Anti-tank warfare refers to any method of combating military armored fighting vehicles, particularly tanks. The most common anti-tank weapons systems include artillery with a high muzzle velocity, missiles (such as wire-guided High Explosive Anti-tank (HEAT)), various autocannons that fire penetrating ammunition, and anti-tank mines. In addition, some helicopters are equipped for strikes against armored vehicles.
In the area of anti-tank warfare, three terms are often used: "Mobility kill," "firepower kill," and "catastrophic kill." Mobility kill (M-kill) refers to the vehicle's loss of ability to move, such as when a tank track is broken. The target becomes immobile but may retain full use of its weapons and may be able to continue fighting to some extent. Firepower kill (F-kill) refers to some loss of the vehicle's ability to fire its weapons. M-kill and F-kill may be complete or partial, the latter referring to reduction in the target's ability to move or fire. A catastrophic kill (K-kill) removes the tank's ability to fight completely; it may entail complete destruction of the tank or disabling its weapons or crew.
Small cannon and large-caliber rifles were used against the early World War I (WWI) tanks (such as the Mark I tank) being introduced by the British Expeditionary Force. Many of these weapons proved to be almost useless. Some weapons included the armor piercing 7.92 K Bullets, followed by a larger anti-tank rifle when those became ineffective. Grenades were also used, including the Geballte Ladung ("Bunched Grenade"), basically consisting of several regular grenades bound together. Tanks were also vulnerable to artillery and mortars, especially if they became stuck, which was no rare occurrence when they encountered difficult terrain or barbed wire, and they could be targeted more easily.
By the end of the war, a number of light guns, typically 37 mm (in British terms "2-pounder"), were being deployed on short carriages that proved to be considerably better. In addition most forces deployed large, high-velocity rifles, typically of .50 cal (12.7 mm), with enough power to puncture the thin armor of the tanks of that era.
Anti-tank guns are designed to destroy armored vehicles. In order to penetrate the armor of tanks and other armored vehicles, they generally fire relatively small-bore shells at high velocity.

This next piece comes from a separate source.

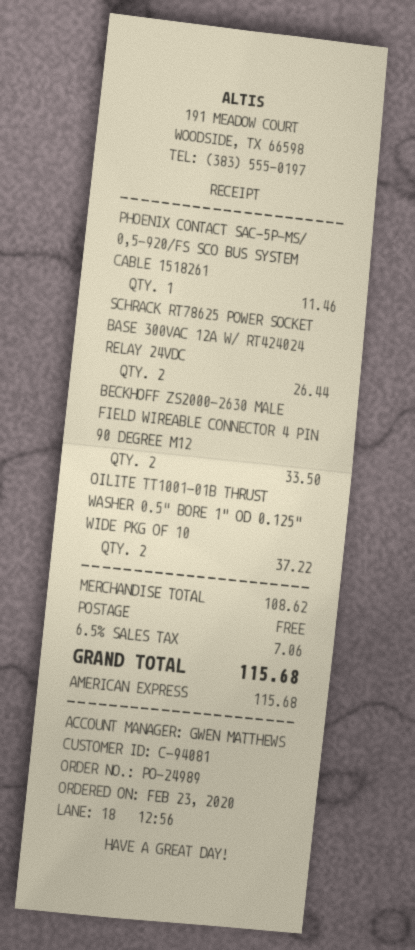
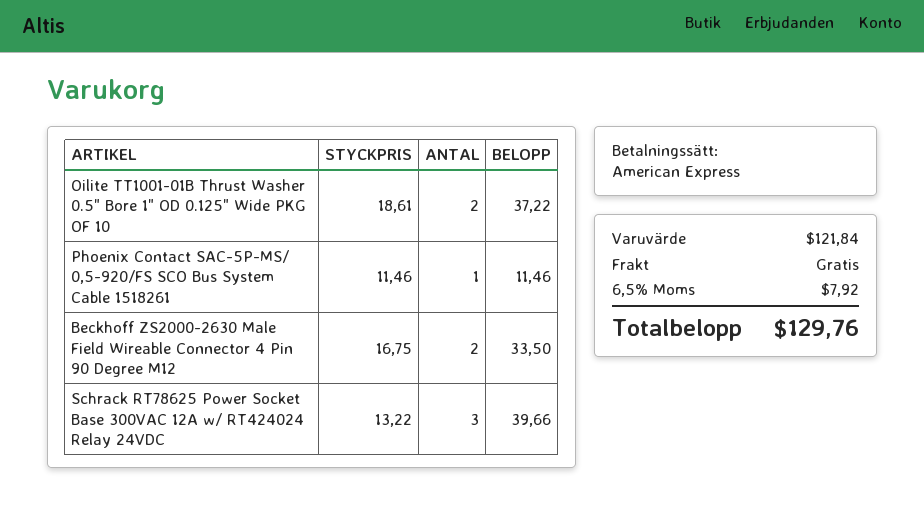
SCHRACK RT78625 POWER SOCKET BASE 300VAC 12A W/ RT424024 RELAY 24VDC: 2 for 26.44 -> 3 for 39.66
subtotal: 108.62 -> 121.84
tax: 6.5% = 7.06 -> 6.5% = 7.92
total: 115.68 -> 129.76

Prior to World War II (WWII), anti-tank guns included both small, towed guns and anti-tank rifles. Few had (or needed) calibers larger than 50 mm. Examples of guns in this class include the German 37 mm, US 37 mm, French 25 mm and 47 mm, British 2-pounder, and Soviet 45 mm. All of these relatively light weapons could penetrate the thin armor found on most pre-war and early war tanks.
At the start of World War II, many of these weapons were still being used operationally, along with a newer generation of light guns that closely resembled their WWI counterparts. These guns were increasingly less effective as tank armor improved. For instance, the German army had recently introduced a new lightweight 37 mm gun, whose users quickly nicknamed it the "tank door knocker" (Panzeranklopfgerät) once Soviet T-34 and KV tanks were encountered; all it seemed to do was announce its presence.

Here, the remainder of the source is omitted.